O gece bir rüyâ. Biz rüyâsız olmayız. O gece bir rüyâ. Peygamberimize de rüyâ le başladı vahiy. Rüyâ-yı sâdıka ile. Bir rüyâ. Rüyâda hocaefendi açlıkdan ölüyor, barsakları kesiliyor. Fakat o kadar güzel bir mevkide ki, o ağaçlar, o nehirler, o altından, elmasdan, mücevherden yapılmış saraylar, ipekden kurulmuş haymeler filan böyle. Fakat hoca açlıkdan ölüyor. "Ulan burası neresi?" diyor hoca. Rüya bu ya. "Burası neresi?" derken bir adam zâhir olur karşıdan. "Aman birâder" demiş, "burası neresi yâhu?". "Burası cennet" demiş o zât. "Canım ne cenneti, belki cennet olmasına cennet ama biz Kur`ân'da okuduk, ve lahmi tayrin mimmâ yeştehûn ve hûrun 'îyn ke emsâli'l-lü'lü'il meknûn cezâen bimâ kânû ya'melûn", kebâblar var, kuşlar var, ne istersen Allah verecek, öyle söylüyor Kur`ân-ı Kerîm.
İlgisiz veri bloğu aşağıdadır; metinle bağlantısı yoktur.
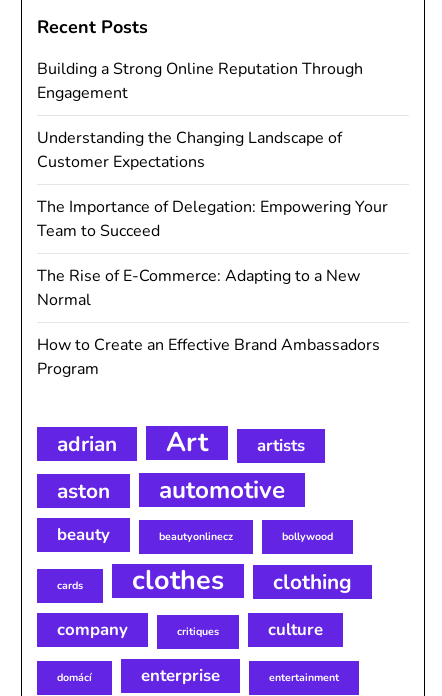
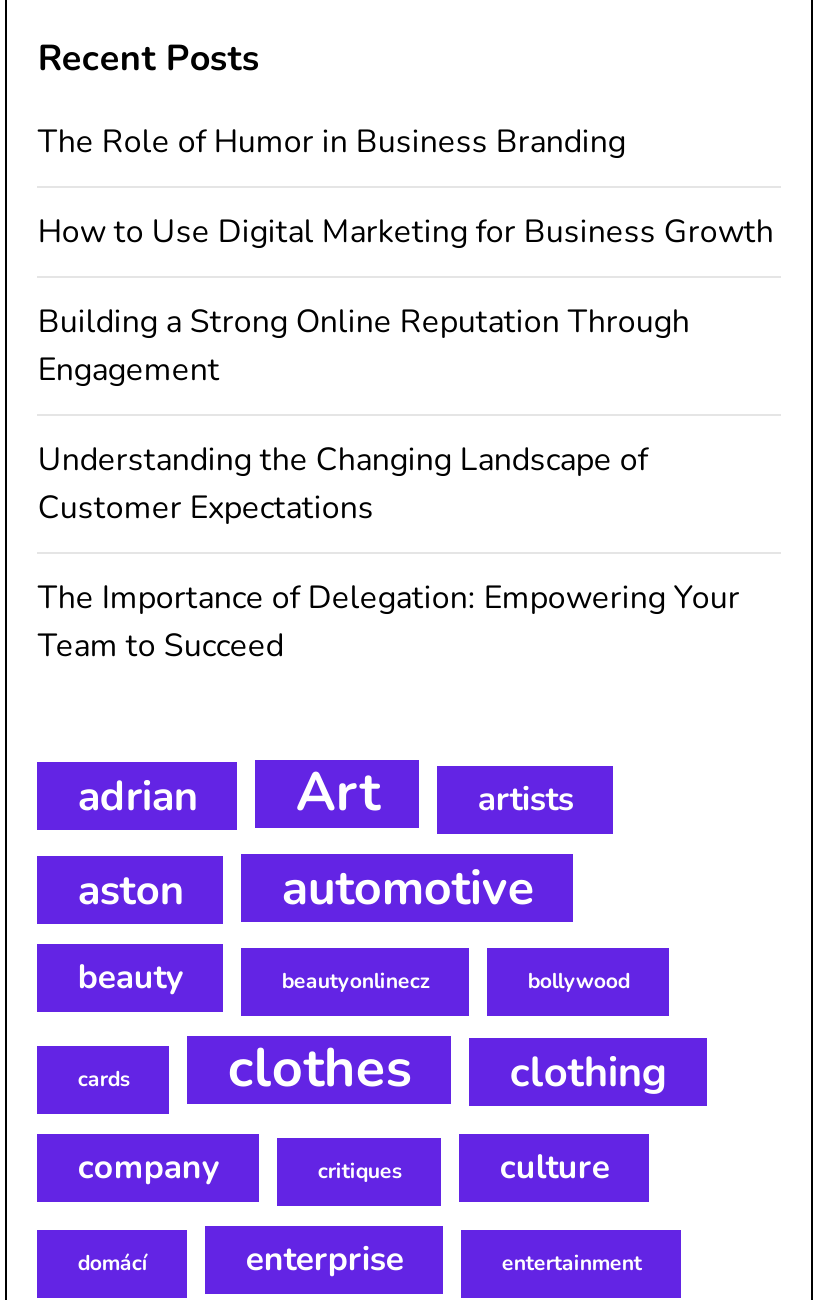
none -> [38,120,774,254] The Role of Humor in Business Branding | How to Use Digital Marketing for Business Growth
moved [37,58,388,242] -> [38,300,740,668]: Building a Strong Online Reputation Through | Engagement | Understanding the Changing Landscape of | Customer Expectations | The Importance of Delegation: Empowering Your | Team to Succeed
[37,265,380,380] The Rise of E-Commerce: Adapting to a New | Normal | How to Create an Effective Brand Ambassadors | Program -> none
Burası çok güzel ama ölüyorum açlıkdan ben, bana yiyecek bir şey yok mu?" demiş. "Valla hocaefendi" demiş, "herşey burada bulunur ama dünyâdan gönderirsen" demiş. "Hah hah hah, bulduk", "Nedir o?", "Yoğurt var burada" demiş, "buyrun. Bu yoğurdu ye". Hemen hoca yoğurda sarılmış, iftarda dalar gibi böyle. "Bir lokma da ekmek". "Hocaefendi bizde kusur yok, yoğurt göndermişsin, yoğurt buldun, ekmek de gönderseydin onu da bulacakdın" demiş.
Hoca uyanmış. Hemen karısına demiş," Kalk kalk" demiş, "O Arap Ali'yi bul, beni irşâd etdi bu iş" demiş. Kapıyı açmış, sarayın kapsını. Saray yapmış yani konağının kapısını, gelen giden fukarâ-yı müslimîne elinden geldiği kadar yardımda bulunmuş ve hânedân olmuş. Hem dünyâ saâdetine ermiş hem âhiretde makâm-ı ulyâya erişmiş.
Es-salâtü ve's-selâmü aleyke yâ Resûlallah. Es-salâtü ve's-selâmü aleyke yâ Habîballah. Es-salâtü ve's-selâmü aleyke yâ Seyyide'l-evvelîne ve'l-âhirîn. Allahümme zeyyin zevâhirenâ bi hidmetik ve bevâtınenâ bi marifetik ve kulûbenâ bi muhabbetik ve ervâhenâ bi muâvenetik ve esrârenâ bi müşâhedetik. Sübhâne rabbike rabbi'l-izzeti ammâ yasifûn ve selâmün ale'l-mürselîn ve âlihim ve'l-hamdü lillahi rabbi'l-âlemîn. Kabûl-i niyâz, el-Fâtiha!